Nobody panic; Butter the chemistry corgi is doing alright during the pandemic

Despite restrictions, she’s able to go to the dog park, walk around campus and receive all the attention she’s used to.

Butter+the+Chemistry+Corgi+poses+for+a+portrait+near+the+St.+Paul+Student+Center+on+Tuesday%2C+Nov.+17.

Emily Pofahl

Butter the Chemistry Corgi poses for a portrait near the St. Paul Student Center on Tuesday, Nov. 17.

Emalyn Muzzy, Arts and Entertainment Reporter

On the University of Minnesota’s Northrop Mall, a small corgi runs around. She curiously sniffs as she rummages through the bushes, pulling on her leash as students walk past and garnering smiles from various passersby who are too shy to say hi.

Before COVID-19 shut down campus, seeing Butter the chemistry corgi was a regular occurrence for students. Butter’s owner, Bach Nguyen, a graduate student studying computational chemistry, would regularly bring her to work at Kolthoff Hall and walk her around campus multiple times a day.

In the age of COVID, Nguyen mostly works from home but still shares Butter’s life by walking around campus several times a week, sending her on walks with third-year chemistry student Liz Schulz and posting on Butter’s Instagram account.

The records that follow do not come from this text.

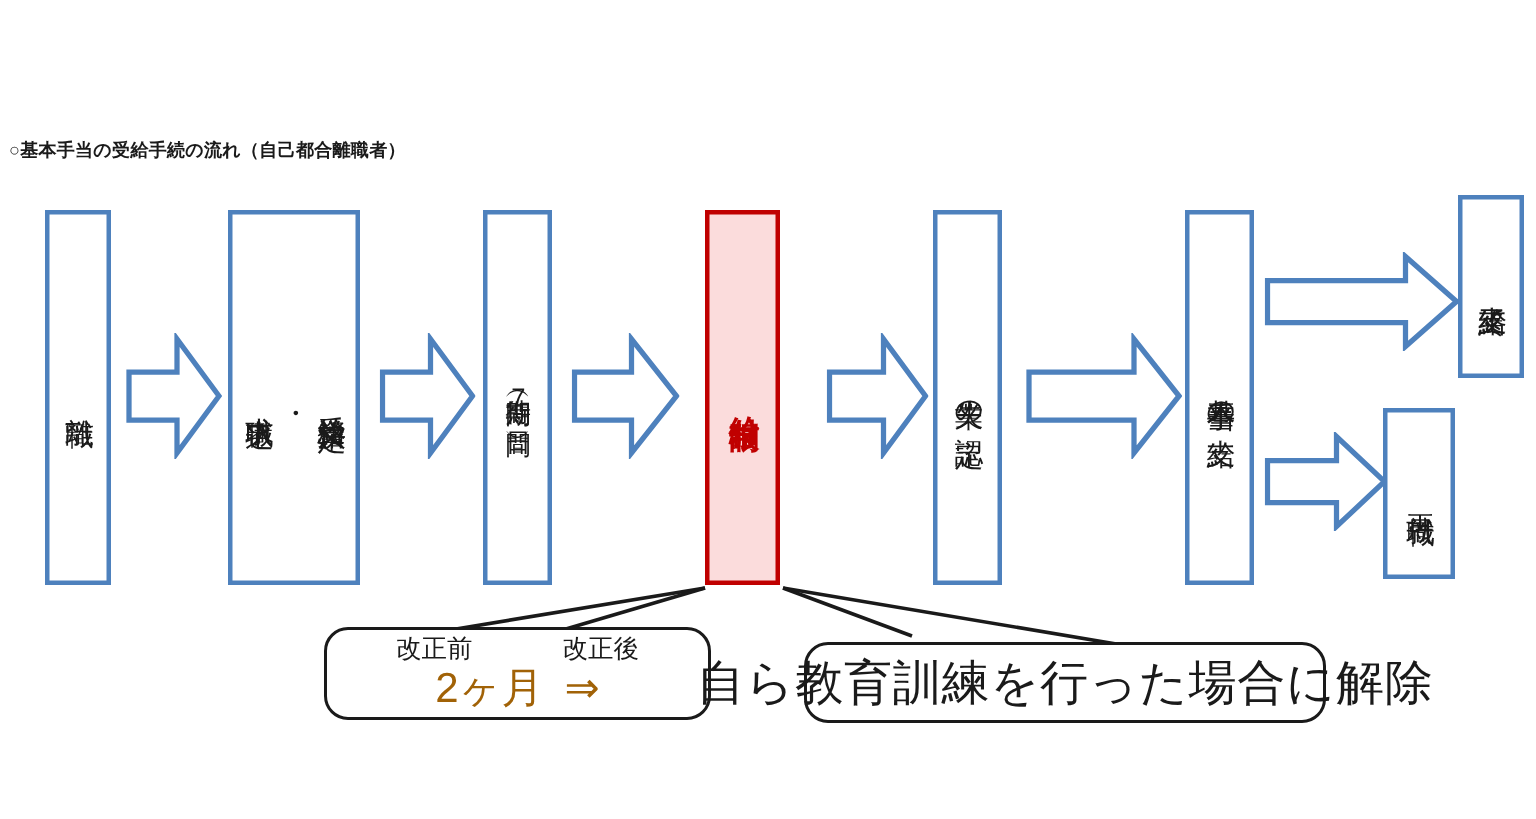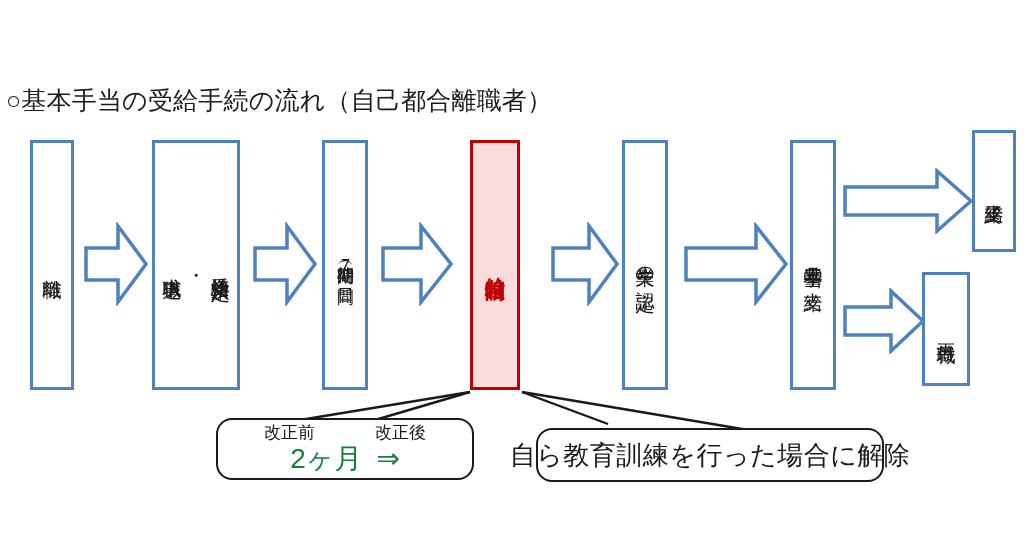"○基本手当の受給手続の流れ（自己都合離職者）" .title { font-size: 25px -> 12px; font-weight: 400 -> 700 }
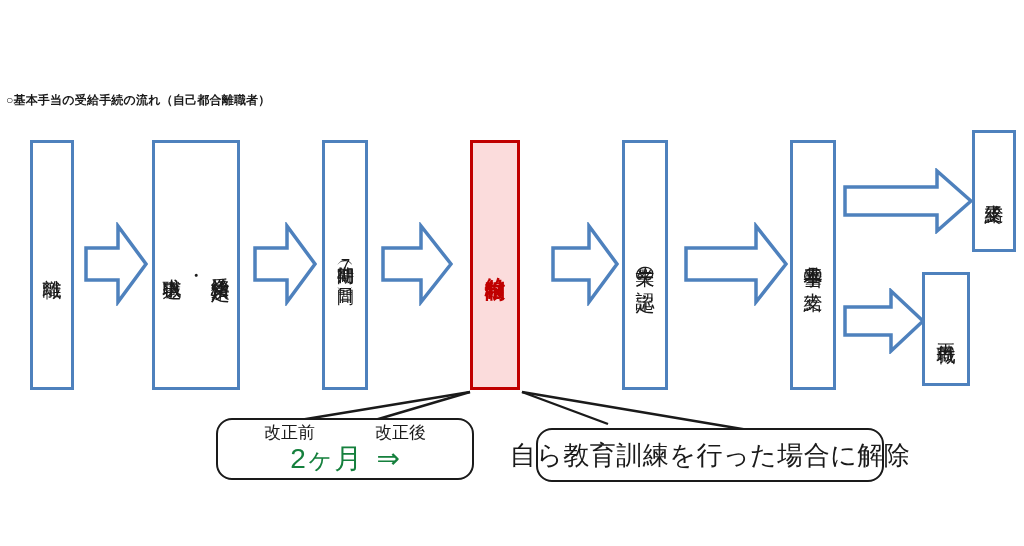"2ヶ月" .co-row-bottom { color: #15803d -> #a16207 }
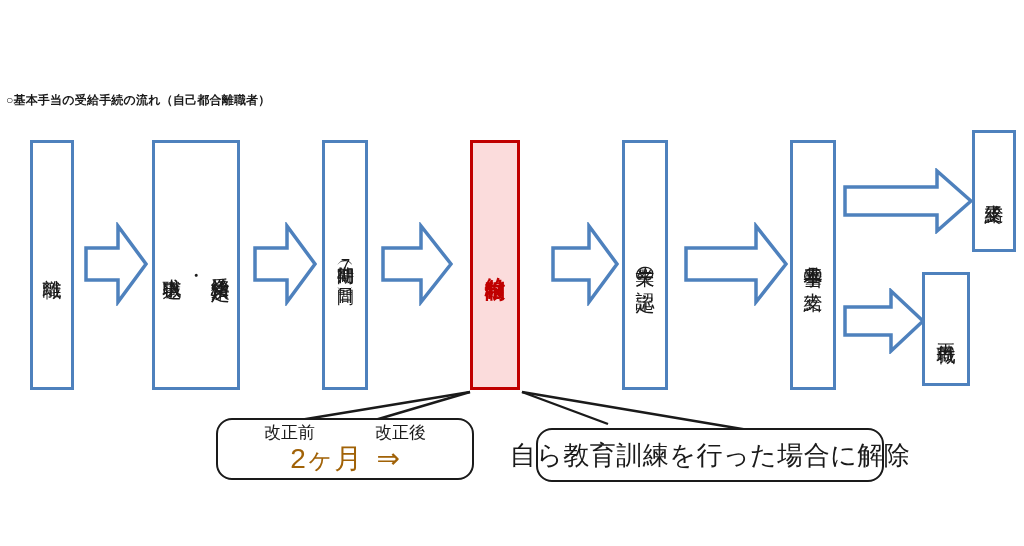"自ら教育訓練を行った場合に解除" .co-single { font-size: 26px -> 32px }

Butter, described by Nguyen as, “hyper, very hyper,” has become famous on campus. She’s recognized by students who became accustomed to her regular walks, who follow her Instagram, or who, like Schulz, showed up at Nguyen’s office just to meet her.

Schulz said she had Nguyen as a teacher’s assistant last semester and soon began showing up at his office every day to meet with Butter. Eventually Nguyen started sending her out on daily walks with Butter.

Because Nguyen is rarely in his office these days, Schulz, who thinks of herself as Butter’s “cool aunt,” stops by his home and continues to take Butter out for walks once a week.

“If I’m having a down day or am stressed out about school, she helps me get out of my head,” Schulz said.

While Schulz and Nguyen agree that Butter would make a terrible therapy dog, her existence helps them — and others — destress.

“Therapy dogs are trained to be calm and nice, but she’s more playful,” Nguyen said. He thinks that sets her apart from therapy animals; people find her comforting because she’s more energetic.

Nguyen said Butter is handling the pandemic well, because she gets enough walks to sustain her energy levels. But she’s ready to go back to her old routine. Sze Cheng, Ngyuen’s wife and a biochemistry graduate student, said that Butter’s an extrovert and misses meeting new people.

Nguyen and Cheng adopted Butter in October of 2019 and began bringing her on campus to help socialize her shortly afterwards. Cheng said it was important to socialize her early in her life.

Nguyen also didn’t want to leave his baby corgi behind while he was at work.

When he first started bringing her in, there were no rules on whether he was allowed to have a dog at work. Soon after, because of Butter, his department created animal guidelines, and he was able to get Butter registered with the University.

The chemistry department has wholeheartedly welcomed Butter. She’s made friends like Schulz and Mollie Dunlap, an assistant to the chemistry department head, who even bought her a custom University of Minnesota dog jacket with “Butter” stitched into it.

When asked if Nguyen was surprised at people’s reaction to her on campus, he laughed and said, “It’s a baby corgi! I’d be slightly concerned if everybody didn’t respond.”